*Your objective*.
Return the complete listing exactly as it reads, with each picture removed.

*Excerpted records*.
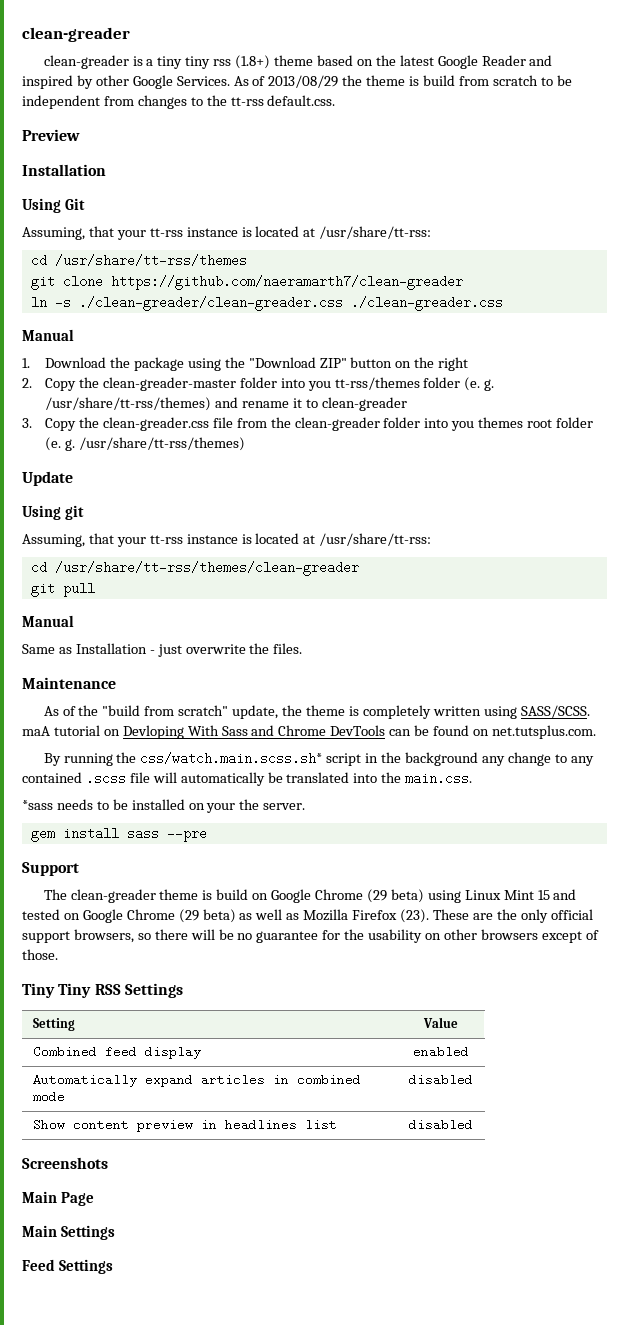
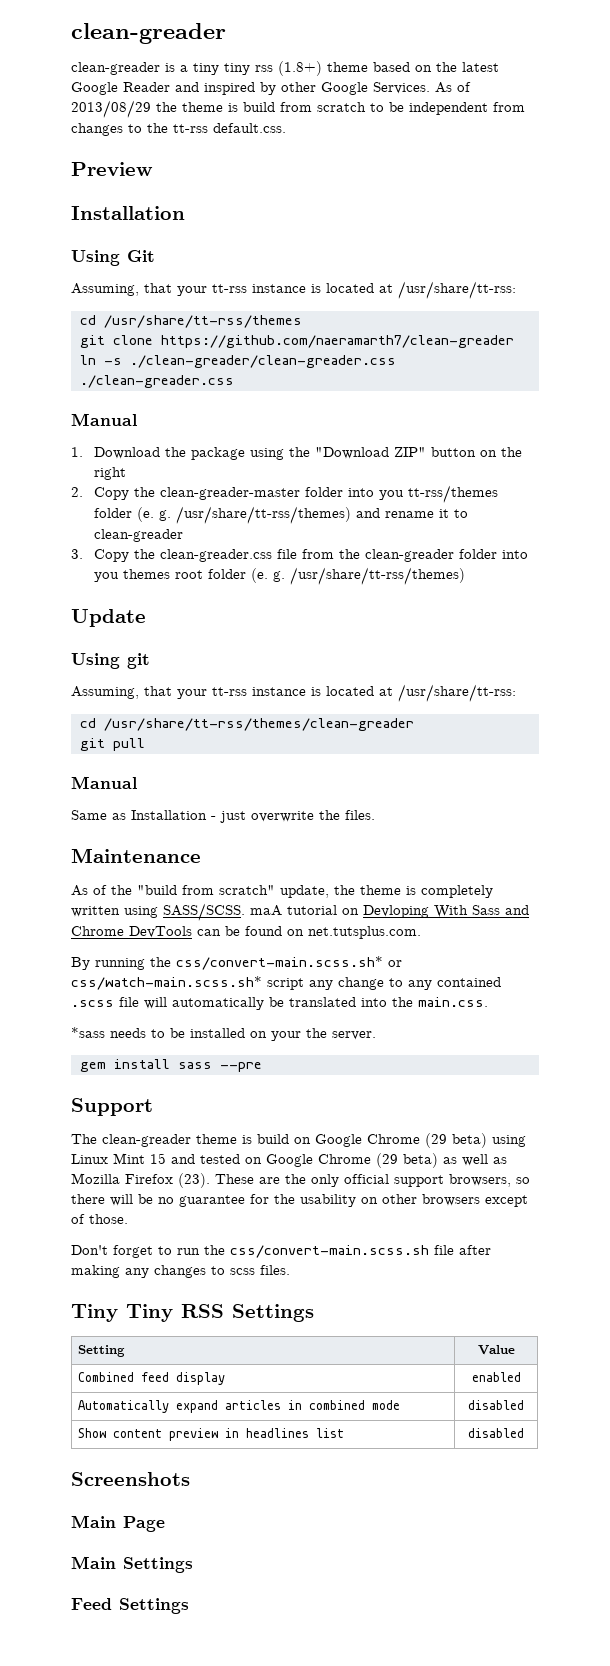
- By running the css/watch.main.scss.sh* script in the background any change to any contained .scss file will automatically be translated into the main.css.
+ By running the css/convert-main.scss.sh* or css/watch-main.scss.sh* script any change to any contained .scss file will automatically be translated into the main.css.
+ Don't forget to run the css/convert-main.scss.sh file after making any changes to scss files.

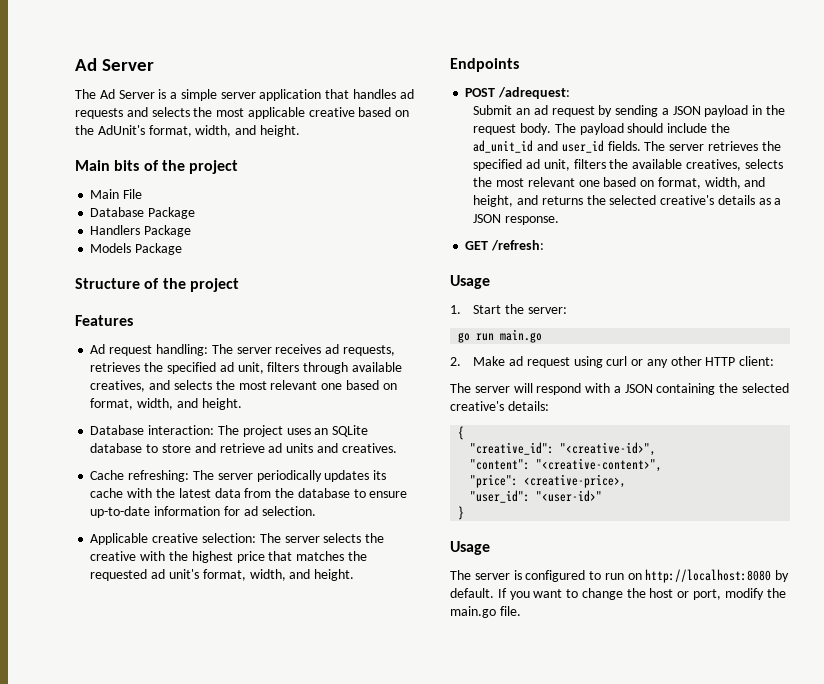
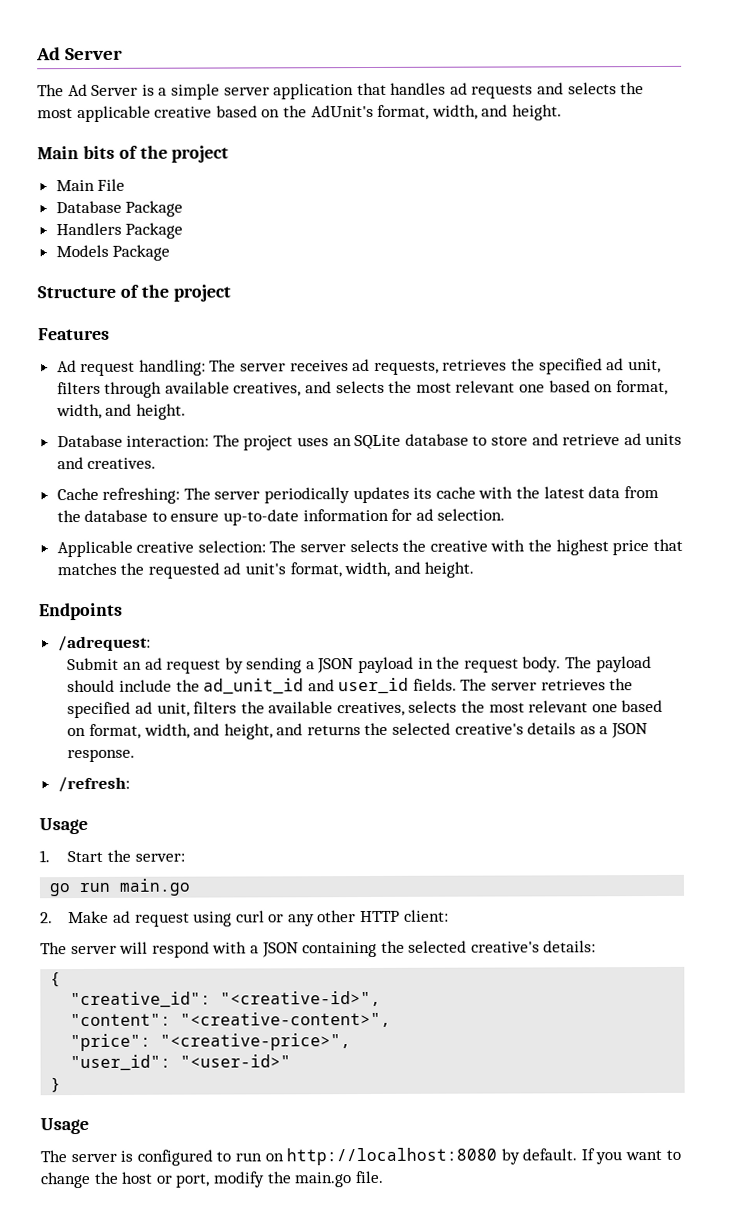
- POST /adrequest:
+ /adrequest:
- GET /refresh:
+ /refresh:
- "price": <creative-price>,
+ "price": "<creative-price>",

*Answer section*.
- By running the css/watch.main.scss.sh* script in the background any change to any contained .scss file will automatically be translated into the main.css.
+ By running the css/convert-main.scss.sh* or css/watch-main.scss.sh* script any change to any contained .scss file will automatically be translated into the main.css.
+ Don't forget to run the css/convert-main.scss.sh file after making any changes to scss files.

- POST /adrequest:
+ /adrequest:
- GET /refresh:
+ /refresh:
- "price": <creative-price>,
+ "price": "<creative-price>",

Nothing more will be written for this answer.